The economy of the UAE continued its upward trajectory during the first quarter of 2026, supported by growth in foreign trade and investment and the resilience of the financial and banking sector, according to official data and international reports.
According to Emirates News Agency (WAM), data from the Central Bank of the UAE showed total banking assets increased by 1.1 per cent to exceed AED5.472 trillion, while bank deposits rose by 1.9pc to reach AED 3.4trn, reflecting strong financial stability and a capital adequacy ratio of 17pc.

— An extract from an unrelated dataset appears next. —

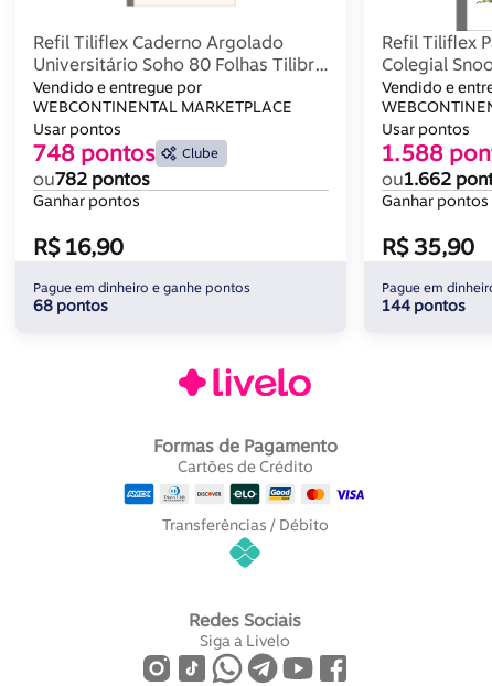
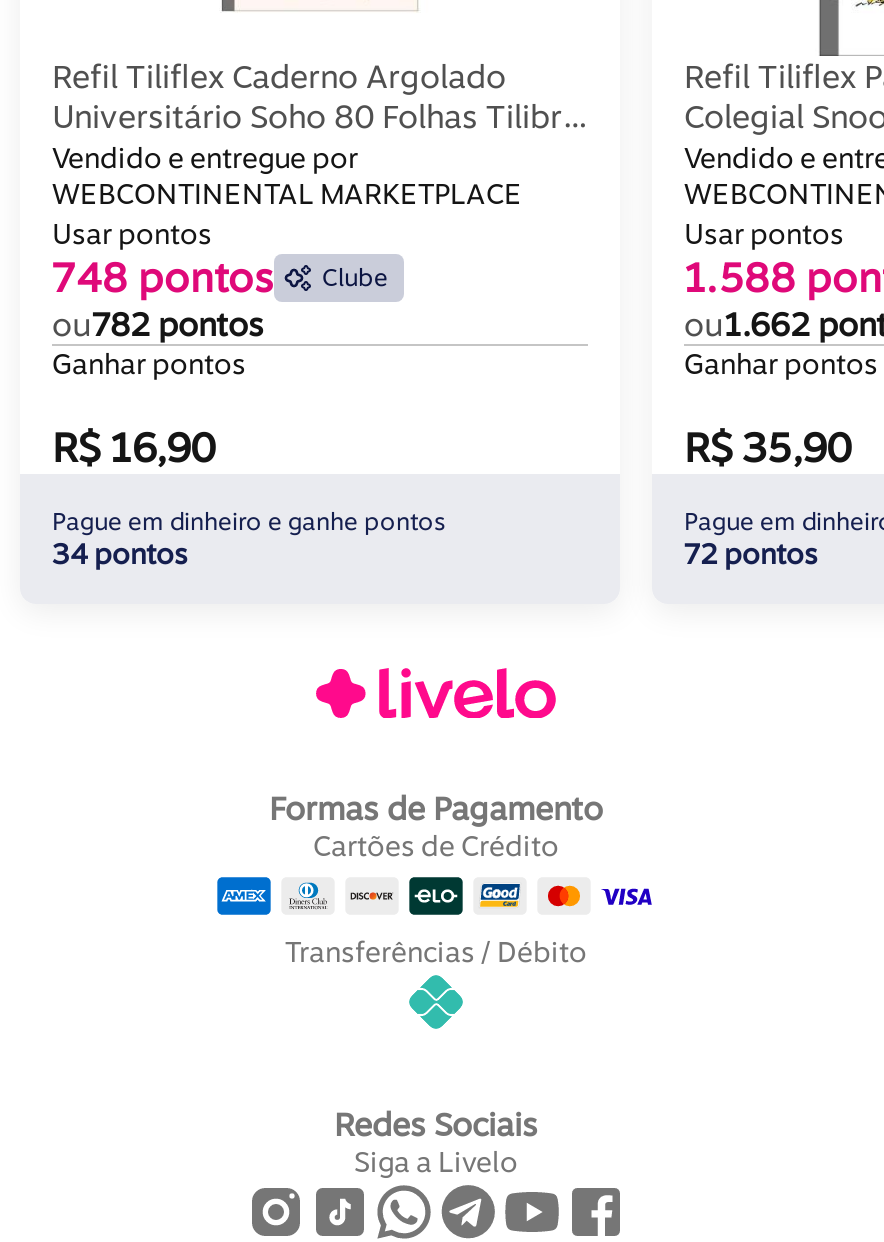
[33,295,108,314] 68 pontos -> [52,536,188,570] 34 pontos
[382,295,466,314] 144 pontos -> [684,536,818,570] 72 pontos

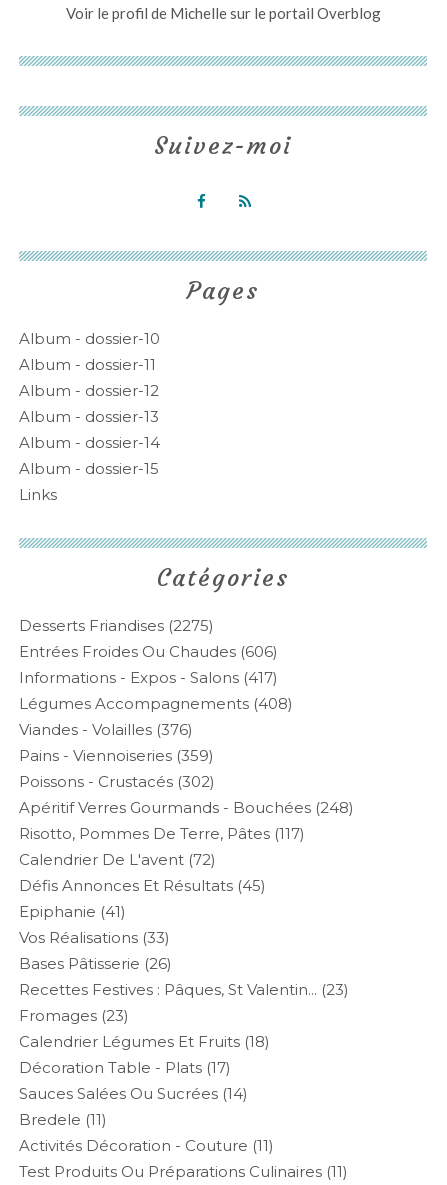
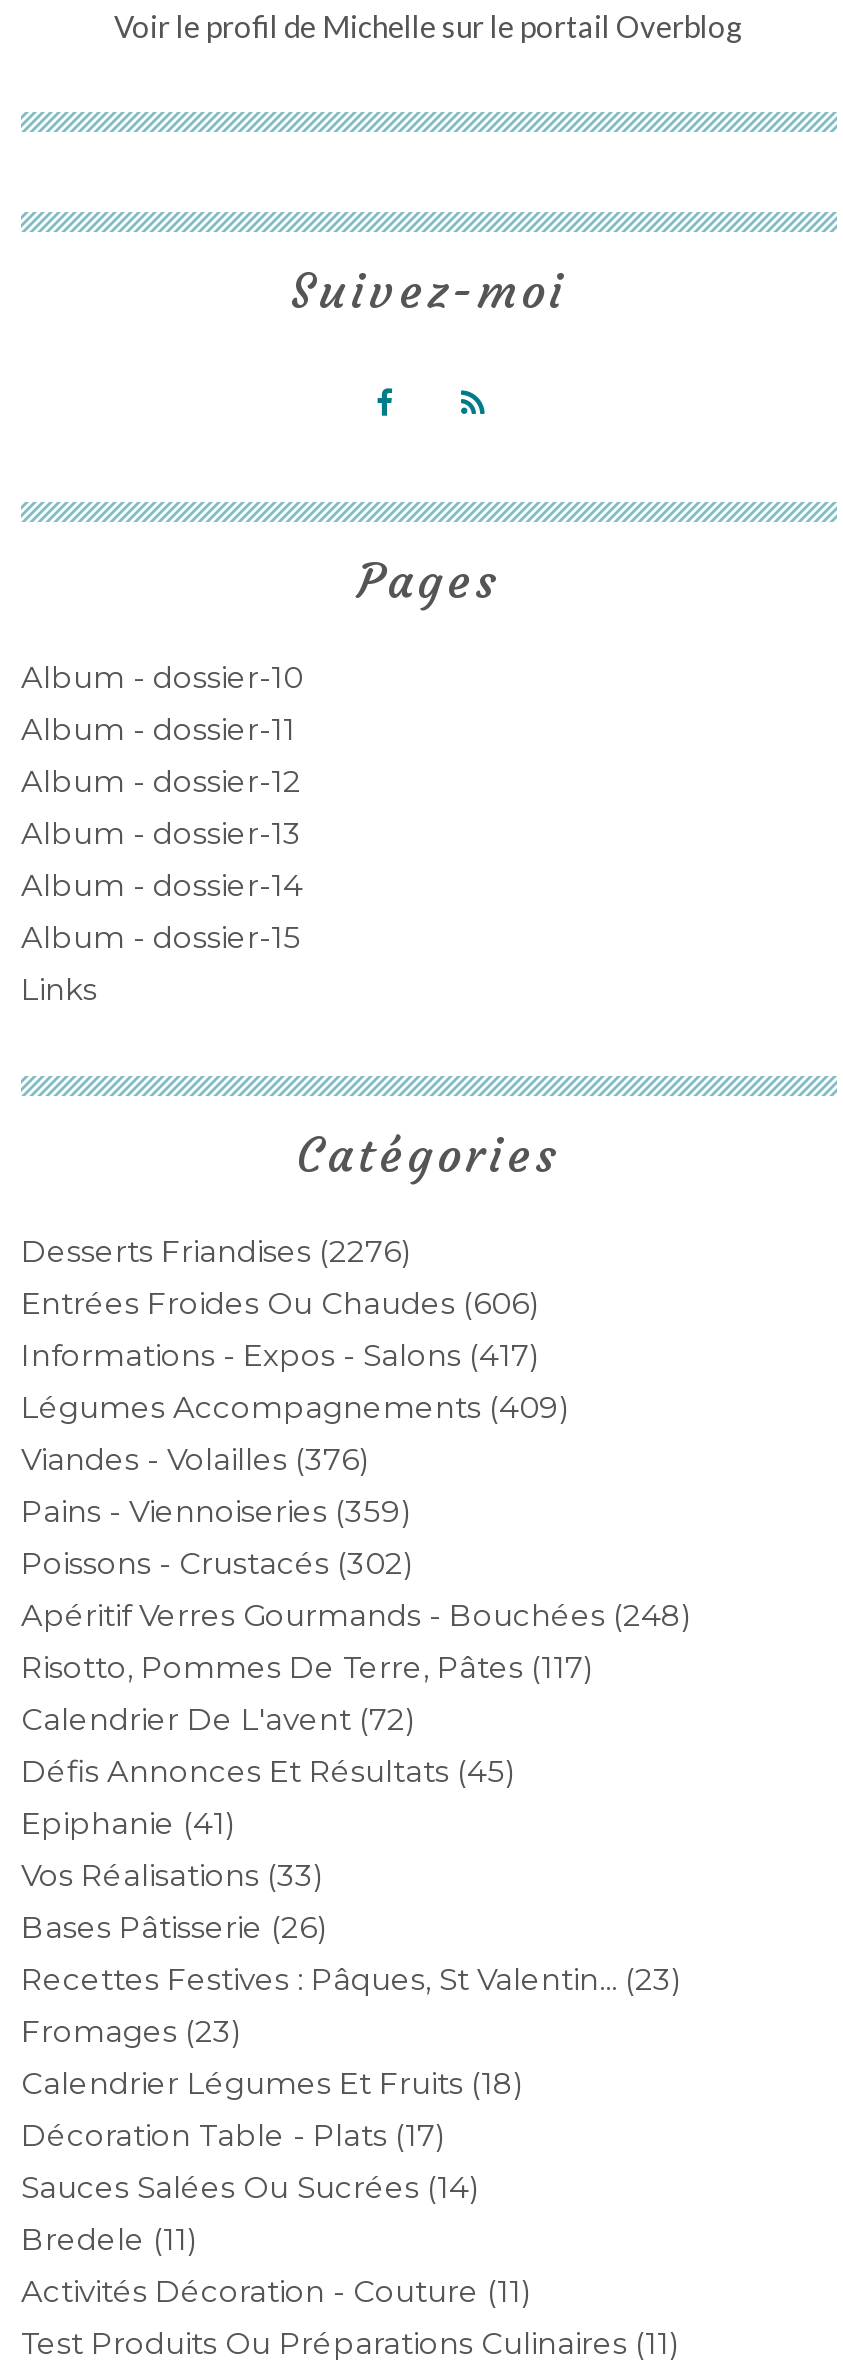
[19,616,214,635] Desserts Friandises (2275) -> [21,1232,411,1270] Desserts Friandises (2276)
[19,694,293,713] Légumes Accompagnements (408) -> [21,1388,569,1426] Légumes Accompagnements (409)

Global rating agencies Moody’s and S&P Global Ratings reaffirmed the UAE’s strong sovereign position with a stable outlook, supported by economic resilience and consolidated government net assets estimated at around 184pc of GDP in 2026.
In foreign trade, the UAE continued advancing its strategy to increase non-oil trade to AED4trn by 2031, signing Comprehensive Economic Partnership Agreements (CEPA) during the first quarter with the Philippines, Nigeria, the Democratic Republic of the Congo, and Gabon.
The country ranked ninth globally among merchandise exporters, according to the World Trade Organisation.
The business sector recorded notable growth, with the number of registered companies exceeding 1.45 million, alongside continued increases in issued and renewed commercial licences across the emirates.
Mubadala Investment Company reported strong cumulative returns, while Adnoc maintained its position among the world’s 100 most valuable brands.
Financial centres in the UAE also advanced globally, with Dubai rising to seventh place in the Global Financial Centres Index (GFCI). UAE dirham-denominated Treasury bonds recorded strong demand, with bids in March exceeding 4.4 times the issuance size, reflecting confidence in the country’s investment environment and fiscal policies.